The NUL character is the C-string terminator and thus AWK stops reading input after seeing it because it thinks
the input string has ended.
However the more modern awk
s gawk and mawk doesn’t suffer from the same shortcoming:
> find . -iname '*_old*' -print0 | mawk 'BEGIN {RS="\0"}; NR<=5 {print}'
./Los Angeles vacation_001_old.jpg
./Los Angeles vacation_002_old.jpg
./Los Angeles vacation_003_old.jpg
./Los Angeles vacation_004_old.jpg
./Los Angeles vacation_005_old.jpg
But the print
function in awk
(+ mawk
and gawk
) print newlines by default. We can change this by
setting the output field separator ORS
> find . -iname '*_old*' -print0 | mawk 'BEGIN {RS=ORS="\0"}; NR<=5 {print}'
./Los Angeles vacation_001_old.jpg./Los Angeles vacation_002_old.jpg./Los Angeles vacation_003_old.jpg./Los Angeles vacation_004_old.jpg./Los Angeles vacation_005_old.jpg
The NUL characters doesn’t print – but they are there – you can check by piping into cat -v
.
Finally we reach the command:
> find . -iname '*_old*' -print0 | mawk 'BEGIN {RS=ORS="\0"}; NR<=5 {print}' | xargs -0 rm
In sed
you can do something like sed -n '1,5p'
but sed expects newlines and has no setting to change
the “separator” to be something other than newline
(sed is Turing-complete, however, so nothing is impossible1).
Afterthought
I think the UNIX tools are great. No doubt about it. I use them every day, and the “do one thing, and do it well”-philosophy plus the composability of tools through pipes are some of the things that these tools invaluable to many programmers, including me. BUT the tools are from the 80’s (and sometimes even older) and have fallen out of touch with modern computing. Today the users’ needs and behaviour shapes the systems rather than the other way around.
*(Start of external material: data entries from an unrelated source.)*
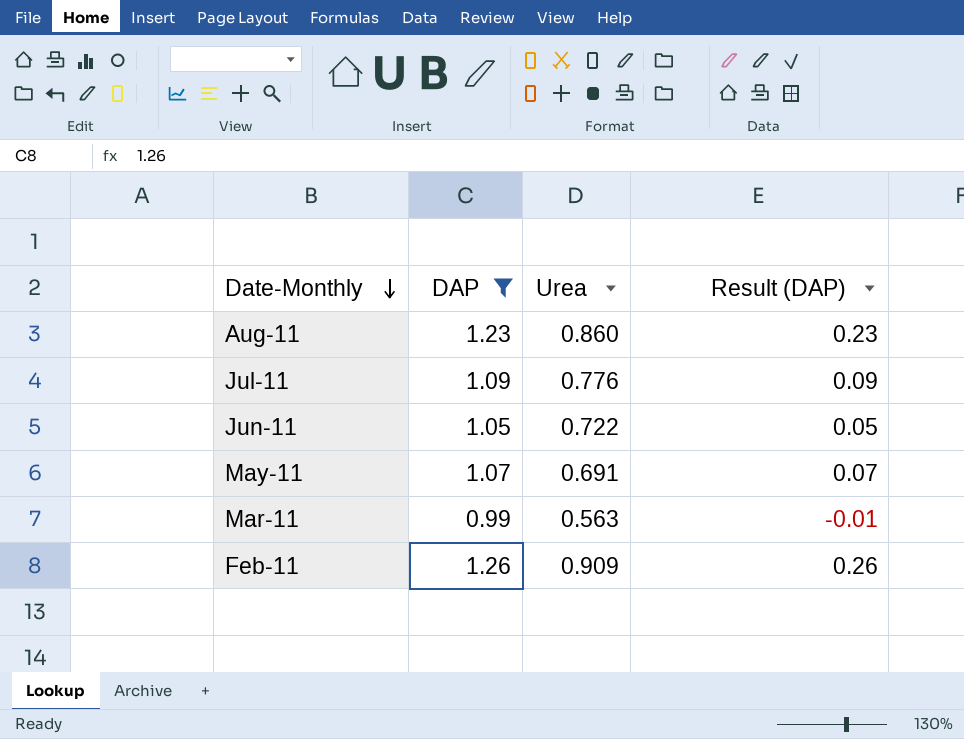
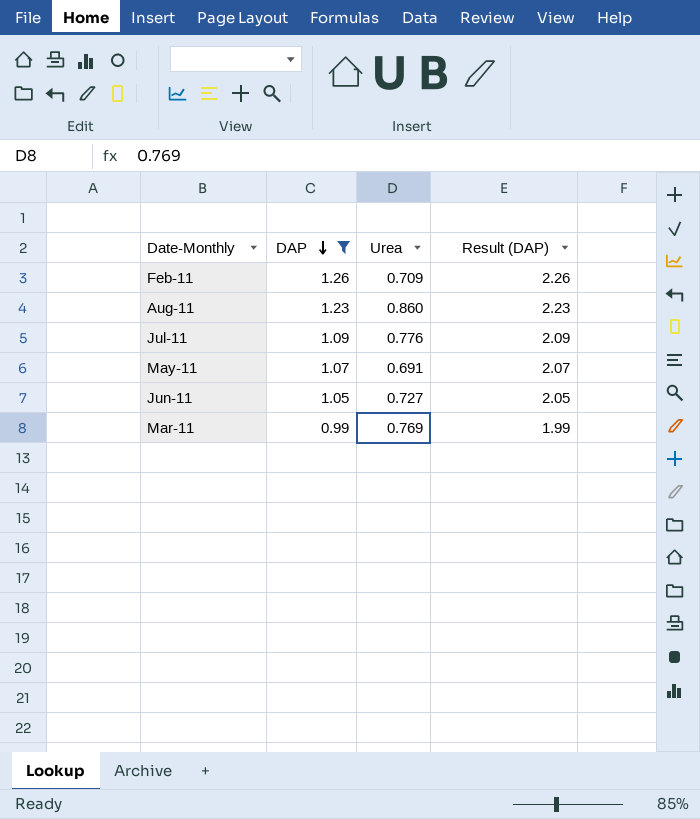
row order: Date-Monthly descending -> DAP descending
column Result (DAP) | formula: [DAP] - 1 -> [DAP] + 1
Feb-11 | Urea: 0.909 -> 0.709
Jun-11 | Urea: 0.722 -> 0.727
Mar-11 | Urea: 0.563 -> 0.769

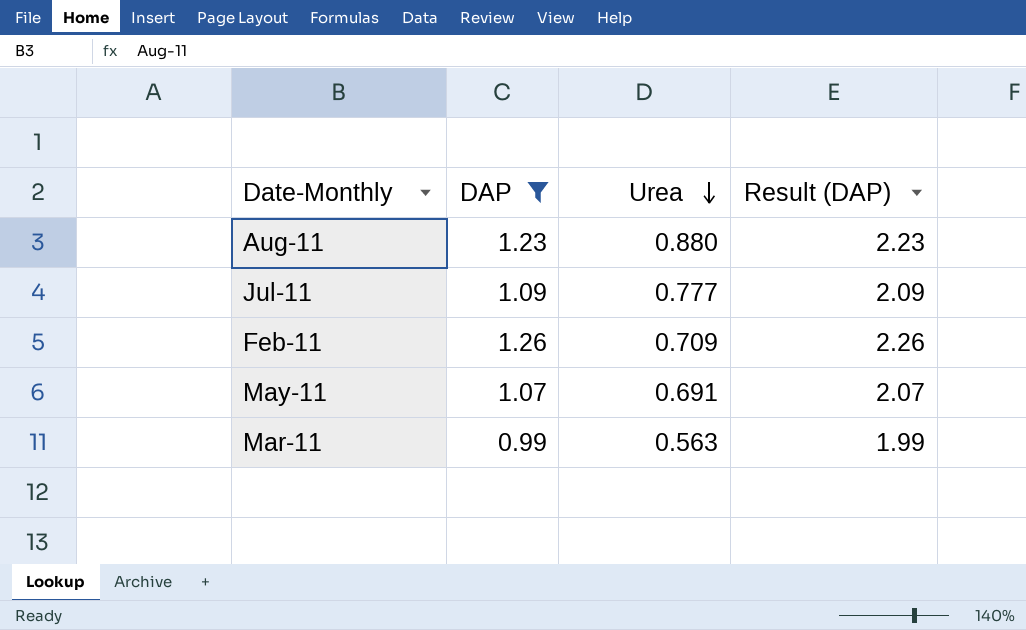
row order: DAP descending -> Urea descending
row Jun-11: 1.05 | 0.727 | 2.05 -> none
Aug-11 | Urea: 0.860 -> 0.880
Jul-11 | Urea: 0.776 -> 0.777
Mar-11 | Urea: 0.769 -> 0.563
We need to build tools that can handle filenames containing spaces and unicode characters. I have an older blog post that touches the same topic: The Unix shebang (#!).
For now I’ve made a head
“implementation” for input separated by NULs instead
of newlines:
head0() {
mawk 'BEGIN {RS="\0"}; {print}' | head $@ | mawk 'BEGIN {ORS="\0"}; {print}'
}
Should we replace the UNIX tools with more modern, but equivalent tools? Is a command-line like PowerShell with built-in types the way to go?
One thing is clear to me: a solution to these problems need to be found. And preferably one that fixes them once and for all.